--- Provided material ---
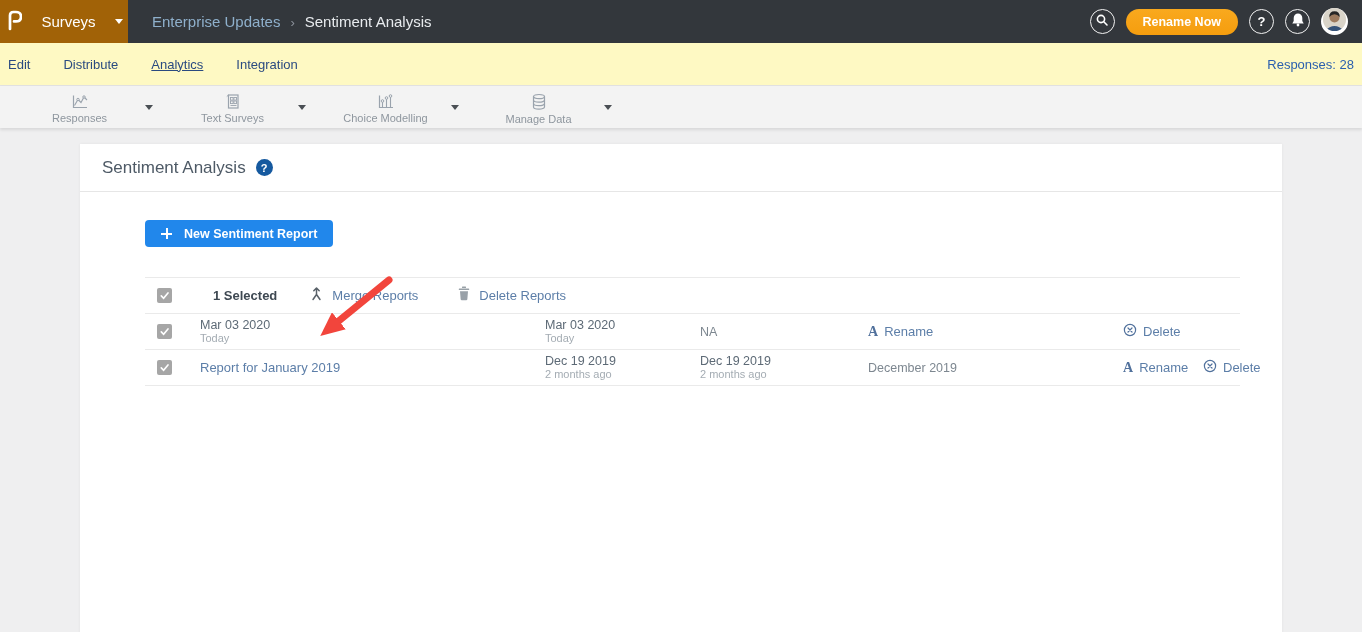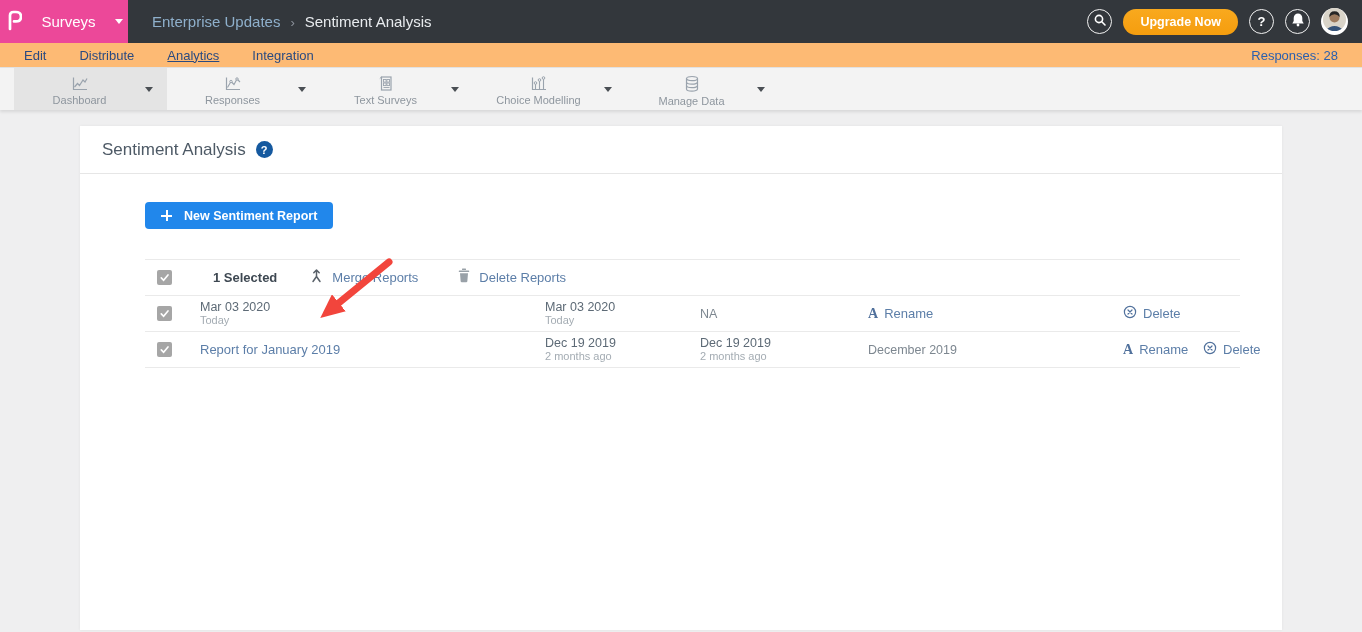--- a/index.html
+++ b/index.html
@@ -1,42 +1,42 @@
 <!DOCTYPE html>
 <html><head>
 <meta charset="utf-8">
 <style>
   * { margin:0; padding:0; box-sizing:border-box; }
   html,body { width:1362px; height:632px; overflow:hidden;
     font-family:"Liberation Sans", sans-serif; background:#efeff0; }
 
   
   .topbar { height:43px; background:#33373c; display:flex; align-items:center; }
-  .logo-box { width:128px; height:43px; background:#ec4899; display:flex; align-items:center;
+  .logo-box { width:128px; height:43px; background:#a16207; display:flex; align-items:center;
     justify-content:center; gap:19px; cursor:pointer; flex-shrink:0; }
   .logo-box .product { color:#fff; font-size:15px; }
   .caret-down { width:0; height:0; border-left:4px solid transparent; border-right:4px solid transparent;
     border-top:5px solid #fff; display:inline-block; }
   .breadcrumb { display:flex; align-items:flex-end; gap:10px; margin-left:24px; font-size:15px; }
   .crumb-parent { color:#8fb0cc; cursor:pointer; }
   .crumb-sep { color:#7a8always3; color:#8a9099; font-size:13px; }
   .crumb-current { color:#e8ebee; }
   .top-actions { margin-left:auto; display:flex; align-items:center; gap:11px; padding-right:14px; }
   .circle-btn { width:25px; height:25px; border:1.5px solid #f2f2f2; border-radius:50%;
     display:flex; align-items:center; justify-content:center; color:#fff; cursor:pointer; }
   .circle-btn.help { font-size:13px; font-weight:bold; }
   .upgrade-btn { height:26px; padding:0 17px; background:linear-gradient(#f9a91e,#f59d0e);
     border:none; border-radius:13px; color:#fff; font-size:12.5px; font-weight:bold;
     font-family:"Liberation Sans", sans-serif; cursor:pointer; }
   .avatar-ring { width:27px; height:27px; border-radius:50%; background:#fff; display:flex;
     align-items:center; justify-content:center; cursor:pointer; }
 
   
-  .subnav { height:25px; background:#fdba74; border-bottom:1px solid #e2e2e2; display:flex;
-    align-items:center; padding:0 24px; }
+  .subnav { height:43px; background:#fef9c3; border-bottom:1px solid #e2e2e2; display:flex;
+    align-items:center; padding:0 8px; }
   .subnav-item { font-size:13px; color:#2a4a80; margin-right:33px; cursor:pointer; }
   .subnav-item.active { text-decoration:underline; }
   .responses { margin-left:auto; font-size:13px; color:#2a5fae; }
 
   
   .toolbar { height:42px; background:#f3f3f3; display:flex; padding-left:14px;
     box-shadow:0 2px 3px rgba(0,0,0,0.10); position:relative; z-index:2; }
   .tool-group { width:153px; height:42px; display:flex; align-items:center; cursor:pointer; position:relative; }
   .tool-group.active { background:#e4e4e4; }
   .tool-main { flex:1; display:flex; flex-direction:column; align-items:center; justify-content:center; gap:2px; padding-top:3px; }
@@ -107,21 +107,21 @@
   </div>
   <div class="top-actions">
     <div class="circle-btn">
       <span>
         <svg width="14" height="14" viewBox="0 0 14 14">
           <circle cx="6" cy="6" r="3.6" stroke="#fff" stroke-width="1.6" fill="none"></circle>
           <line x1="8.8" y1="8.8" x2="12" y2="12" stroke="#fff" stroke-width="1.6" stroke-linecap="round"></line>
         </svg>
       </span>
     </div>
-    <button class="upgrade-btn">Upgrade Now</button>
+    <button class="upgrade-btn">Rename Now</button>
     <div class="circle-btn help">
       <span>?</span>
     </div>
     <div class="circle-btn">
       <span>
         <svg width="14" height="15" viewBox="0 0 14 15">
           <path d="M7 1.6 a4.3 4.3 0 0 1 4.3 4.3 v3.2 l1.4 2.3 H1.3 l1.4 -2.3 V5.9 A4.3 4.3 0 0 1 7 1.6 z" fill="#fff"></path>
           <circle cx="7" cy="13" r="1.4" fill="#fff"></circle>
         </svg>
       </span>
@@ -149,32 +149,20 @@
 <div class="subnav">
   <span class="subnav-item">Edit</span>
   <span class="subnav-item">Distribute</span>
   <span class="subnav-item active">Analytics</span>
   <span class="subnav-item">Integration</span>
   <span class="responses">Responses: 28</span>
 </div>
 
 <div class="toolbar">
 
-  <div class="tool-group active">
-    <div class="tool-main">
-      <span class="tool-icon">
-        <svg width="18" height="17" viewBox="0 0 18 17">
-          <path d="M2.5 2.5 V14.5 H16" stroke="#9aa3ad" stroke-width="1.2" fill="none"></path>
-          <polyline points="3.5,12 6.5,8.5 8.5,10.5 12,5 14,7 16,3.5" stroke="#9aa3ad" stroke-width="1.2" fill="none"></polyline>
-        </svg>
-      </span>
-      <span class="tool-label">Dashboard</span>
-    </div>
-    <span class="tool-caret"></span>
-  </div>
 
   <div class="tool-group">
     <div class="tool-main">
       <span class="tool-icon">
         <svg width="18" height="17" viewBox="0 0 18 17">
           <path d="M2.5 2.5 V14.5 H16" stroke="#9aa3ad" stroke-width="1.2" fill="none"></path>
           <polyline points="3.5,12.5 7,6.5 10,9.5 13,4 16,7" stroke="#9aa3ad" stroke-width="1.1" fill="none"></polyline>
           <circle cx="7" cy="6.5" r="1.2" fill="#f3f3f3" stroke="#9aa3ad" stroke-width="1"></circle>
           <circle cx="13" cy="4" r="1.2" fill="#f3f3f3" stroke="#9aa3ad" stroke-width="1"></circle>
         </svg>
---
== What you will do ==
Extract every line above containing the word "weight".

== Result ==
   .circle-btn.help { font-size:13px; font-weight:bold; }
     border:none; border-radius:13px; color:#fff; font-size:12.5px; font-weight:bold;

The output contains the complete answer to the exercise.